Posted on | August 20, 2010 | No Comments
Nobel winning economist Paul Samuelson quipped in 1966 that “Wall Street indexes predicted nine out of the last five recessions.” Are they any better today? Are the really leading, or are they misleading indicators? An IMF study of 63 countries said that (quoted here) “The record of failure to predict recessions is virtually unblemished.”
Commentators such as this and this and this and this don’t think think the leading indicators lead very well. The Conference Board’s leading economic indicator, which is supposed to predict economic activity one or two quarters in advance, is heavily weighted to manufacturing. The money supply (M2) gets the largest weight. Does such a composition of the index make sense with the shift to a service rather than a manufacturing base, and massive government injections of liquidity?
What evidence is there that the so-called leading indicators actually lead? Does Samuelson’s criticism apply today to the Conference Board’s Index of Leading Economic Indicators?

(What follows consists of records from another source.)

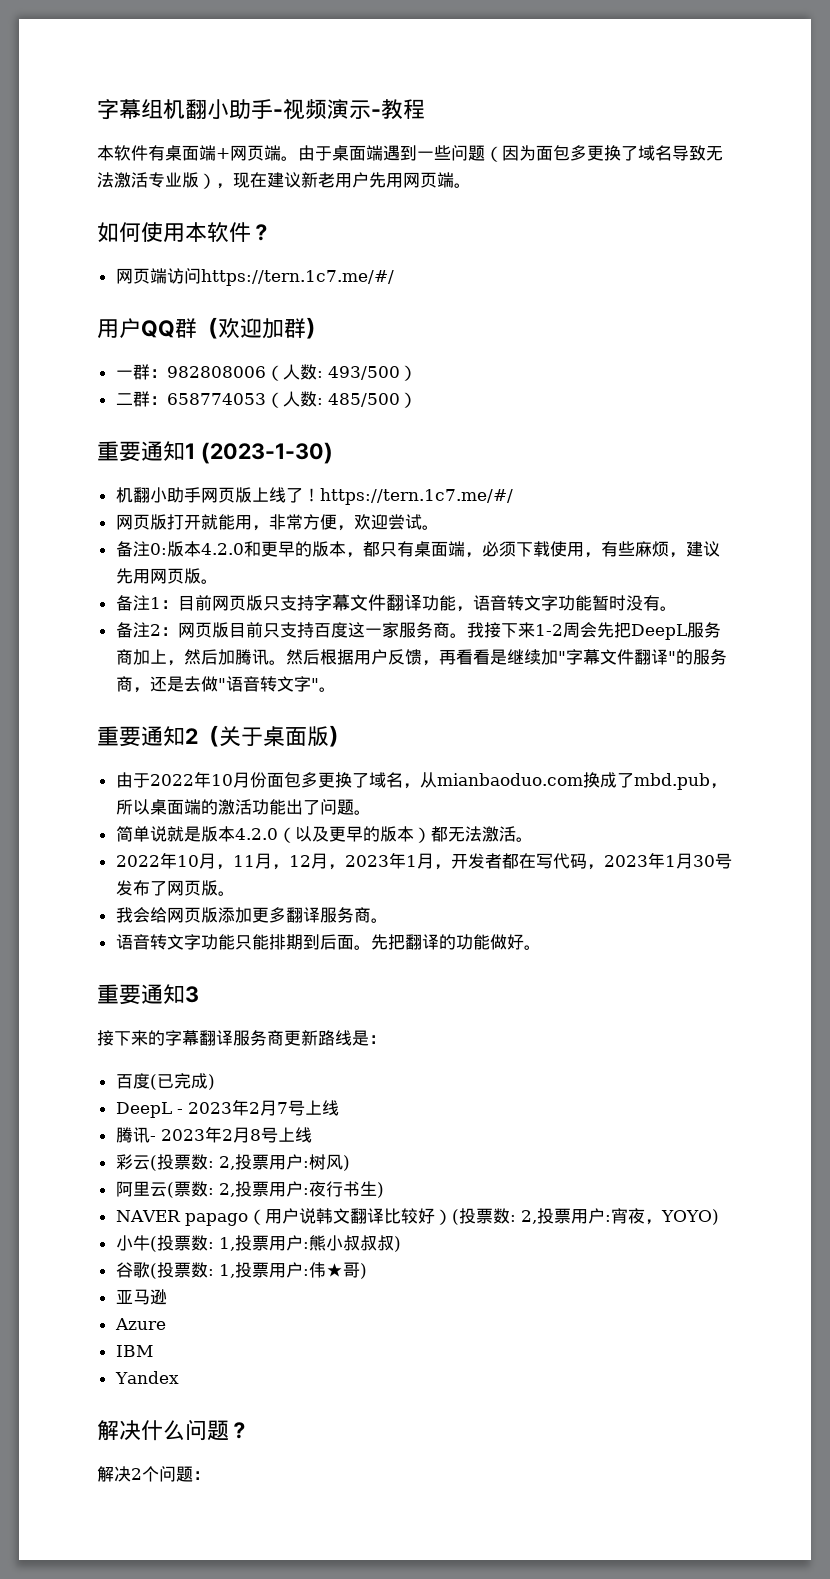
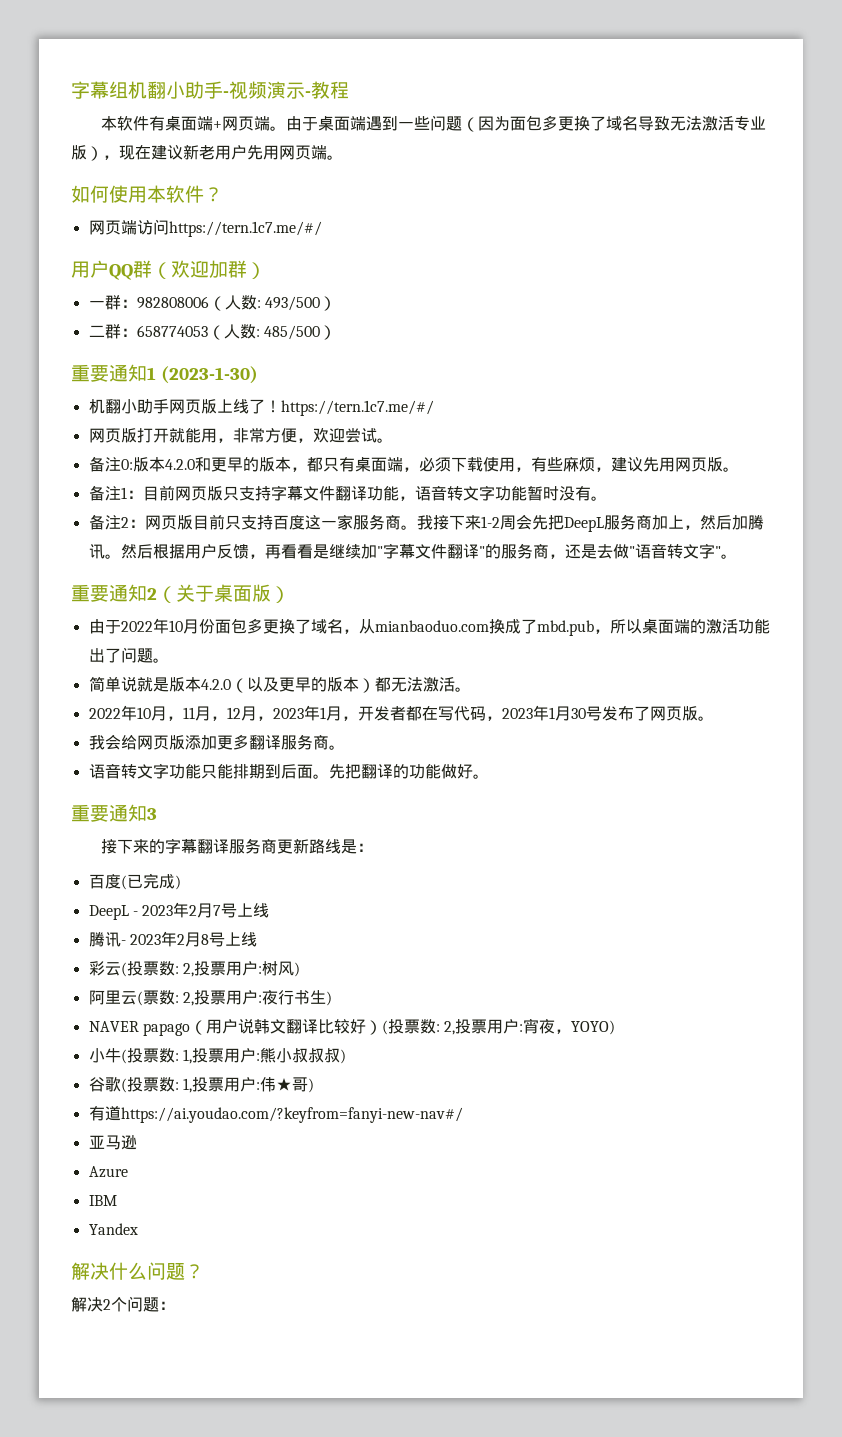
+ 有道https://ai.youdao.com/?keyfrom=fanyi-new-nav#/

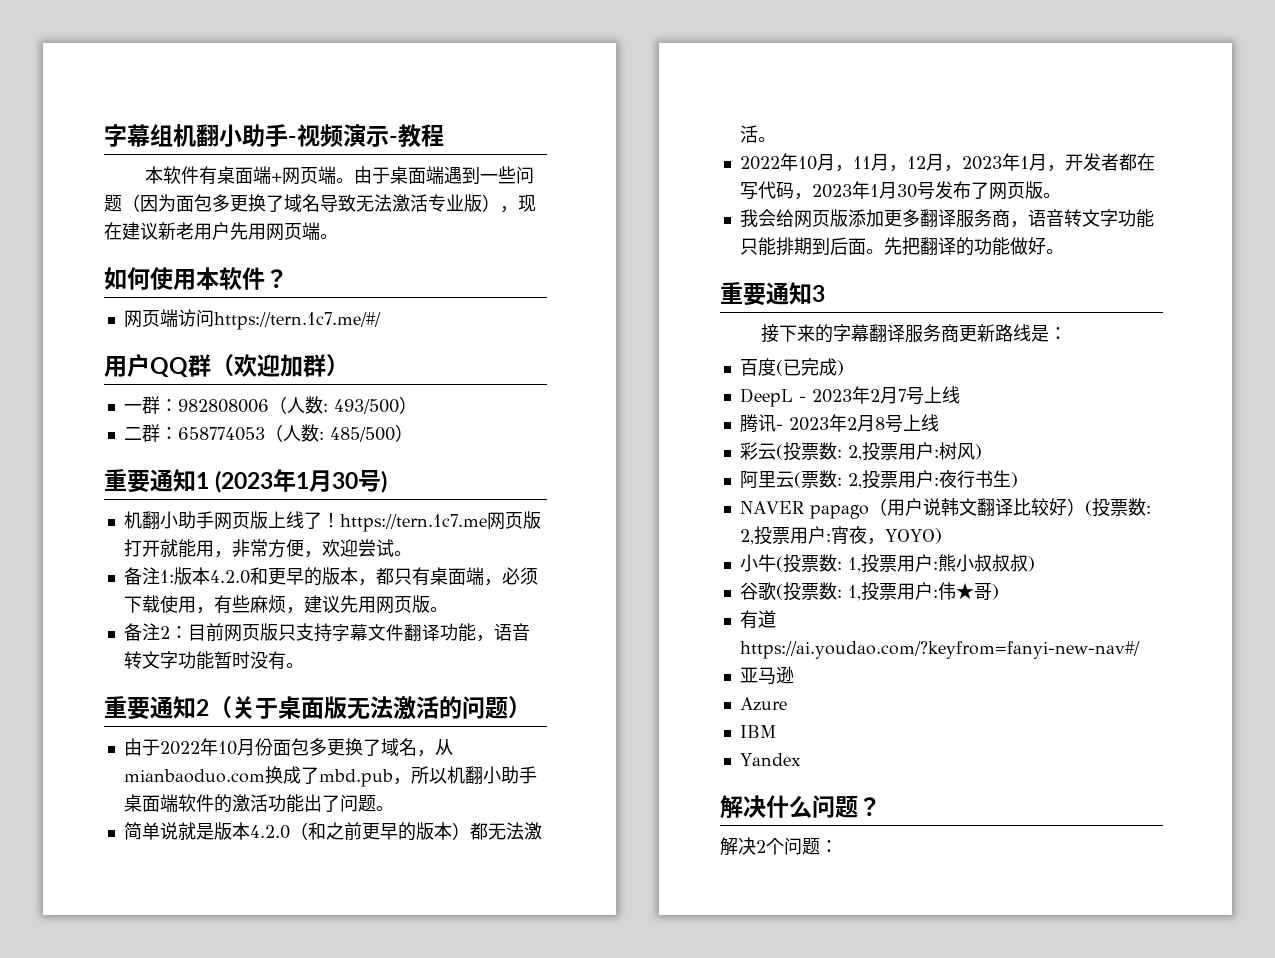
- 重要通知1 (2023-1-30)
+ 重要通知1 (2023年1月30号)
- 机翻小助手网页版上线了！https://tern.1c7.me/#/
- 网页版打开就能用，非常方便，欢迎尝试。
+ 机翻小助手网页版上线了！https://tern.1c7.me网页版打开就能用，非常方便，欢迎尝试。
- 备注0:版本4.2.0和更早的版本，都只有桌面端，必须下载使用，有些麻烦，建议先用网页版。
+ 备注1:版本4.2.0和更早的版本，都只有桌面端，必须下载使用，有些麻烦，建议先用网页版。
- 备注1：目前网页版只支持字幕文件翻译功能，语音转文字功能暂时没有。
+ 备注2：目前网页版只支持字幕文件翻译功能，语音转文字功能暂时没有。
- 备注2：网页版目前只支持百度这一家服务商。我接下来1-2周会先把DeepL服务商加上，然后加腾讯。然后根据用户反馈，再看看是继续加"字幕文件翻译"的服务商，还是去做"语音转文字"。
- 重要通知2（关于桌面版）
+ 重要通知2（关于桌面版无法激活的问题）
- 由于2022年10月份面包多更换了域名，从mianbaoduo.com换成了mbd.pub，所以桌面端的激活功能出了问题。
+ 由于2022年10月份面包多更换了域名，从mianbaoduo.com换成了mbd.pub，所以机翻小助手桌面端软件的激活功能出了问题。
- 简单说就是版本4.2.0（以及更早的版本）都无法激活。
+ 简单说就是版本4.2.0（和之前更早的版本）都无法激活。
- 我会给网页版添加更多翻译服务商。
- 语音转文字功能只能排期到后面。
+ 我会给网页版添加更多翻译服务商，语音转文字功能只能排期到后面。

A simple test is to compare the leading economic indicator advanced one quarter with GDP numbers, as done in this graph (source):
As the above chart shows, there are occasionally big drops in the indicator, without corresponding drops in GDP, or recessions.
Another leading economic indicator, this one produced by the Economic Cycle Research Institute (ECRI), shows a similar mismatch between the indicator and recessions. It suggests, according to this Wall Street Journal post, to another recessionary dip in the months ahead, rather than the anemic growth foretasted by the Conference Board’s indicator:
Yet even the ECRI’s leading indicator comes under some pretty severe criticism about its ability to forecast. And ECRI’s managing director downplayed the WSJ’s gloomy interpretation of its indicator (quoted here). ECRI also says their indicators do not mislead, they are misunderstood. Their conclusion (back in June) was that ”a slowdown in U.S. economic growth is imminent, but a new recession is not.” Hmm……
Looks like Samuelson is still right.